Helicobacter pylori infection can lead to gastritis, peptic ulcer, mucosa-associated lymphoid tissue (MALT) lymphoma, and is a well-established risk factor for gastric adenocarcinoma [1]. Given that H. pylori contributed to approximately 4.8% of global cancer incidence in 2018 (excluding non-melanoma skin cancers), controlling this infection is a public health priority. Early detection and eradication of H. pylori have been shown to reduce the incidence of gastric cancer [2]. The success of eradication programs partly depends on public awareness and engagement. Unfortunately, knowledge of H. pylori in the general population is often poor, and individuals with low awareness are less likely to undergo testing or adhere to treatment. This gap highlights the importance of effective patient education in improving disease outcomes [3].
Patient education initiatives for H. pylori aim to clearly and understandably convey information on transmission, risks, testing, and treatment to encourage informed decision-making and adherence [4]. Traditional patient education materials (pamphlets, websites) require significant efforts by experts to create content that is accurate, comprehensive, and pitched at the right literacy level [5]. In recent years, advances in artificial intelligence (AI) have led to the development of new tools for generating health information. Large language models (LLMs) like OpenAI’s ChatGPT can produce human-like text and have been explored in various medical applications (e.g., drafting medical notes and assisting clinical decision support) [6]. In gastroenterology, there is growing interest in using LLMs to address patient questions and provide guidance on conditions such as inflammatory bowel disease and H. pylori infection. LLMs offer the potential for an on-demand, scalable approach to disseminate health information, but their reliability and quality must be rigorously evaluated before clinical integration [7].
Early studies evaluated LLM-generated information on H. pylori. They examined content quality on multiple fronts, including factual accuracy, completeness of information, readability for the average patient, and safety (absence of misleading or harmful advice). They also gauge how well patients understand the AI-provided information and how satisfied users are with the answers, compared to traditional expert-derived content.
Importantly, successive editions of ChatGPT (e.g., GPT-3.5, GPT-4, GPT-4o) and other LLMs differ in training data, architecture, and alignment procedures, which can materially influence the accuracy, completeness, and style of their responses.

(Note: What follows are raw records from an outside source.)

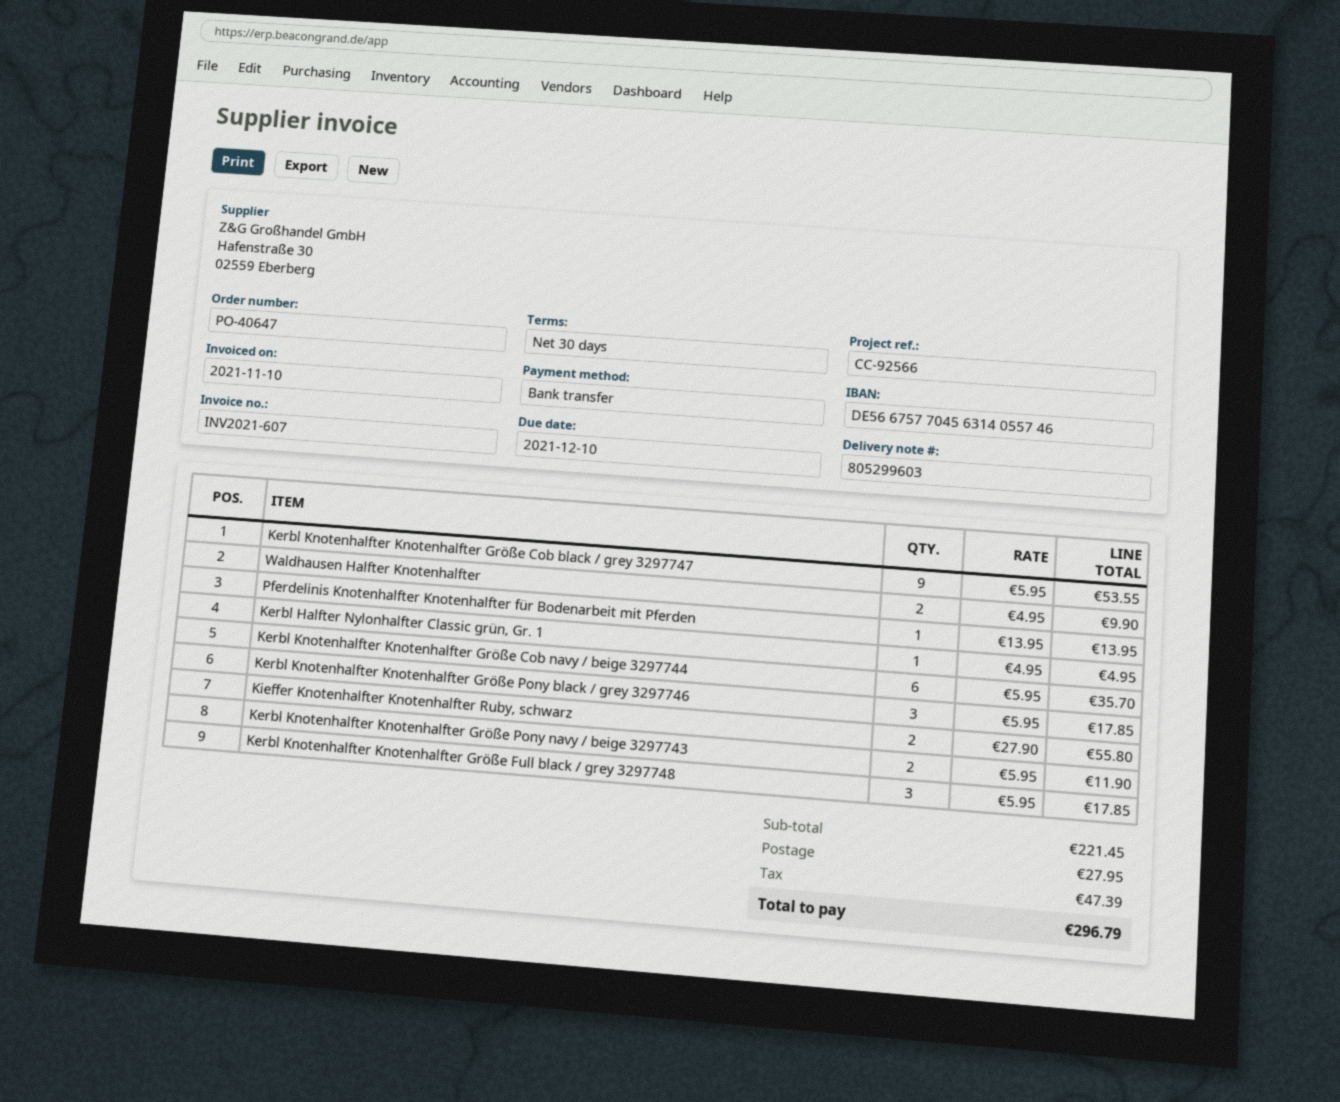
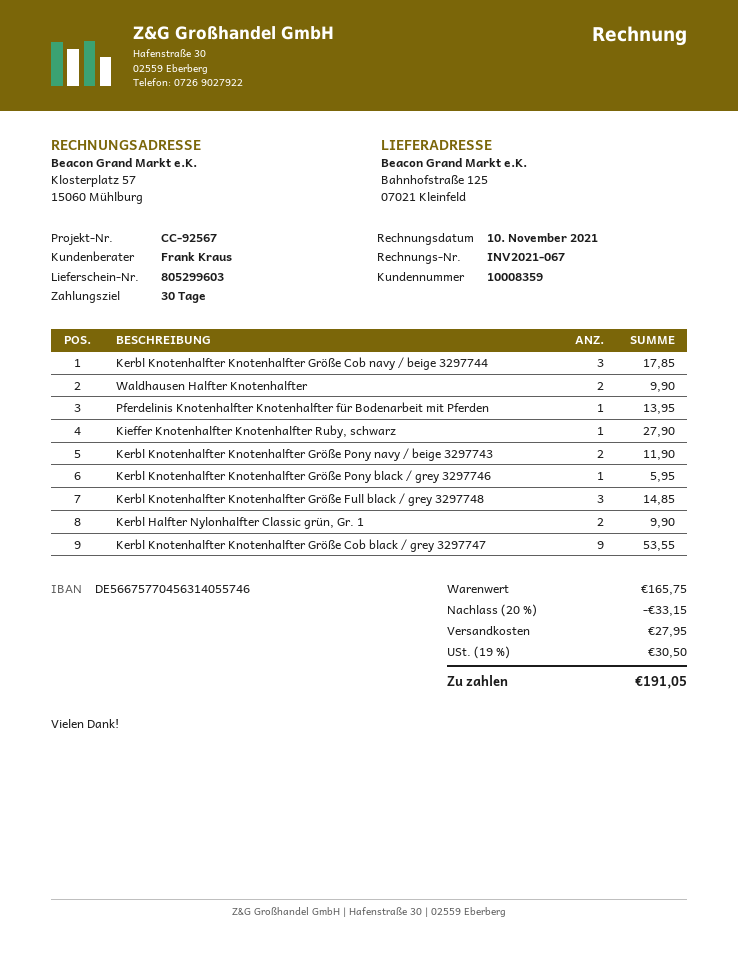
invoice number: INV2021-607 -> INV2021-067
reference: CC-92566 -> CC-92567
Kerbl Halfter Nylonhalfter Classic grün, Gr. 1: 1 for 4.95 -> 2 for 9.90
Kerbl Knotenhalfter Knotenhalfter Größe Cob navy / beige 3297744: 6 for 35.70 -> 3 for 17.85
Kerbl Knotenhalfter Knotenhalfter Größe Pony black / grey 3297746: 3 for 17.85 -> 1 for 5.95
Kieffer Knotenhalfter Knotenhalfter Ruby, schwarz: 2 for 55.80 -> 1 for 27.90
Kerbl Knotenhalfter Knotenhalfter Größe Full black / grey 3297748: 3 for 17.85 -> 3 for 14.85
subtotal: 221.45 -> 165.75
discount: none -> 20% = 33.15
tax: 47.39 -> 30.50
total: 296.79 -> 191.05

Evaluating individual model versions, rather than treating “ChatGPT” as a single entity, is therefore essential for a nuanced understanding of performance.
Several recent narrative and umbrella reviews have examined the broader use of LLMs in healthcare, including gastroenterology research and clinical practice [6,7]. However, to our knowledge, no prior review has focused explicitly on LLM-generated patient-educational materials for H. pylori infection. Given the high prevalence of H. pylori, its established role in gastric carcinogenesis, and the availability of multiple empirical studies directly comparing LLM-generated and gastroenterologist-written materials in this domain, H. pylori provides a timely and clinically relevant case study to explore the opportunities and limitations of AI-based patient education.
In this context, “educational materials” in the present article are defined as written or text-based resources intended primarily for patients or laypersons, rather than for the education of medical students, residents, or other healthcare professionals.
This review provides a summary analysis of LLM-generated H. pylori educational content in comparison with content written by gastroenterologists. We focus on six key quality domains: (i) accuracy (correctness of information); (ii) completeness (breadth and depth of content); (iii) readability (reading level and ease of understanding); (iv) patient comprehension (how well target audiences understand the material); (v) safety (freedom from harmful or misleading information); and (vi) user satisfaction. By synthesizing results from recent studies, we aim to determine whether LLMs can serve as reliable patient education tools in H. pylori infection and identify any necessary improvements or safeguards to enhance their usefulness in clinical practice.
The present article is conceived as a narrative, non-systematic review, providing an integrative synthesis of a rapidly emerging evidence base rather than a systematic meta-analysis.

2. Methods

2.1. Study Design and Scope

The primary objective was to synthesize recent evidence on the quality of LLM-generated educational materials on H. pylori infection, compared with content produced by human gastroenterology experts. Our focus was explicitly on patient-facing information rather than on educational resources for medical trainees. Given the limited number of available studies and their methodological heterogeneity, the review does not follow the PRISMA guidelines and does not conduct a formal meta-analysis. Instead, we provide a structured qualitative synthesis complemented by descriptive summaries.

2.2. Search Strategy

We searched PubMed/MEDLINE and Google Scholar for English-language, peer-reviewed publications from January 2023 to January 2025. The following keyword combinations were used: (“Helicobacter pylori” OR “H. pylori”) AND (“large language model” OR “LLM” OR “ChatGPT” OR “artificial intelligence”) AND (“patient education” OR “educational materials” OR “information” OR “counseling”). The reference lists of relevant articles were also manually screened to identify additional studies.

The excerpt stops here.